Yanick Villedieu, journaliste scientifique et auteur du livre Le deuil et la lumière

« Pour pleinement comprendre les répercussions de la crise du VIH et du sida, il faut recourir au prisme du temps passé. Quand je parle de ce que nous avons vécu à cette époque avec de jeunes gais, leur réponse est souvent : “Oh, vous faites partie de la génération qui a vécu ça.” Un peu comme les parents de mes amis qui avaient vécu la guerre », explique le documentariste et praticien narratif Murray Nossel, dont la carrière a fortement été influencée par son travail auprès des personnes condamnées par le sida, dans le Brooklyn des années 1990.

« Dans mon entourage à cette époque, la plupart d’entre nous connaissaient quelqu’un qui était soit atteint, soit mort de la maladie. Je connais des gens qui ont perdu leur cercle d’amis au complet. Et en même temps, il y avait la lutte politique, le déni du sida et le président [Ronald] Reagan, qui refusait de reconnaître la crise. »

Les gens qui contractaient le sida étaient stigmatisés, parce qu’ils avaient contracté la maladie à travers leur sexualité ou encore parce qu’ils consommaient des drogues intraveineuses.

Le documentariste Murray Nossel

Génération sida

Quand elle s’est retrouvée à l’émission Studio libre, en 1993, pour se prêter à un test public de dépistage du VIH, Mitsou ne mesurait pas pleinement les répercussions de son geste. « La volonté d’aider était là.

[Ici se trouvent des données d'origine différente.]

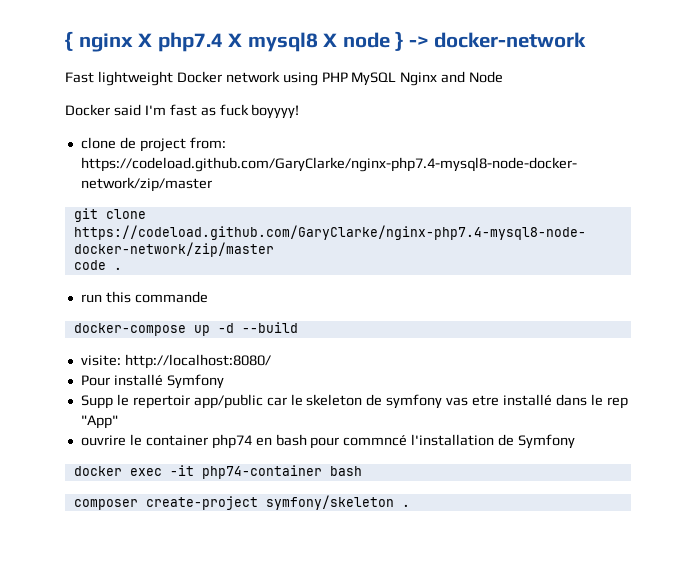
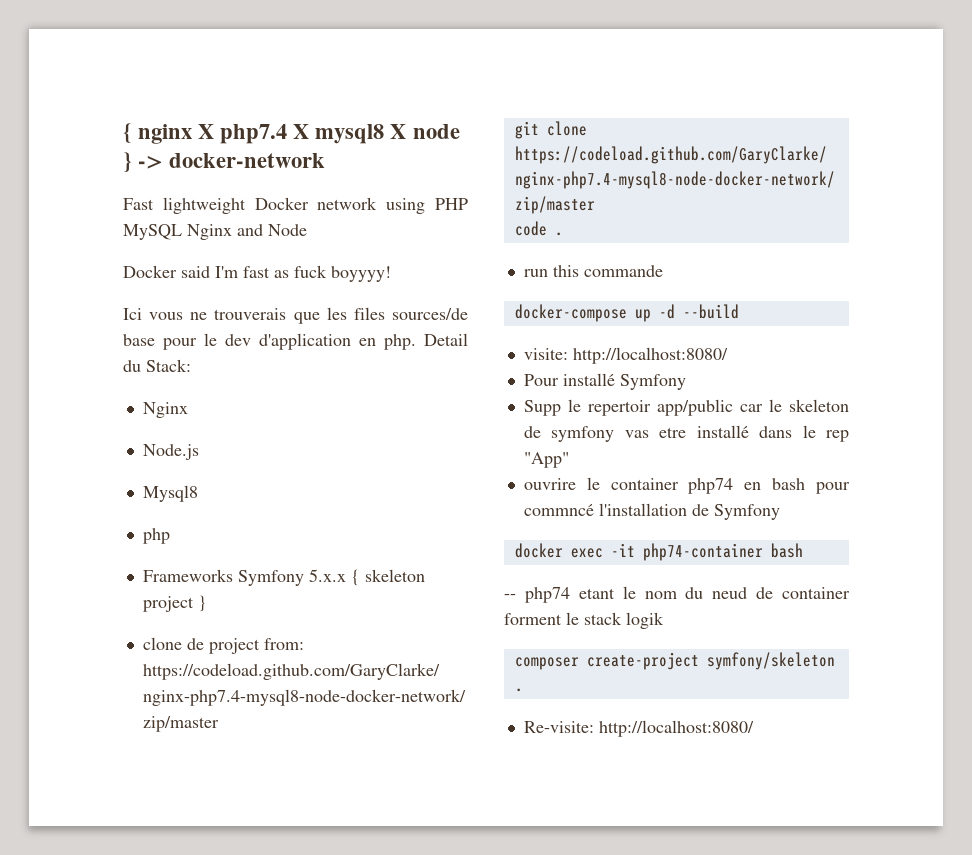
+ Ici vous ne trouverais que les files sources/de base pour le dev d'application en php. Detail du Stack:
+ Nginx
+ Node.js
+ Mysql8
+ php
+ Frameworks Symfony 5.x.x { skeleton project }
+ -- php74 etant le nom du neud de container forment le stack logik
+ Re-visite: http://localhost:8080/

Mais quand j’y suis retournée une semaine plus tard pour obtenir le résultat de mon test, j’ai compris que ma vie pouvait alors totalement basculer. »

Pour la génération de Mitsou, « désir égalait danger », comme le chantait si bien Martine St-Clair.

En 2021, pour les survivants du sida, ceux qui, malgré leur pronostic, arrivent dans le grand âge, les défis sont différents. « Certains hommes gais atteints du VIH ne veulent pas aller vivre en CHSLD, parce qu’ils ont peur de revivre leur coming out et l’homophobie », souligne Yanick Villedieu.

La bonne nouvelle, c’est que, grâce à la prévention et aux traitements, des villes comme San Francisco et Montréal pourraient être déclarées « sans sida » d’ici une dizaine d’années. Quant au vaccin, on vit d’attente. Et d’espoir.

Le deuil et la lumière

Le deuil et la lumière

Boréal

352 pages

Rectificatif:
La citation suivante a été attribuée par erreur à Mitsou: « Les gens qui contractaient le sida étaient stigmatisés, parce qu’ils avaient contracté la maladie à travers leur sexualité ou encore parce qu’ils consommaient des drogues intraveineuses. » Il aurait plutôt fallu l'attribuer au documentariste Murray Nossel. Nos excuses.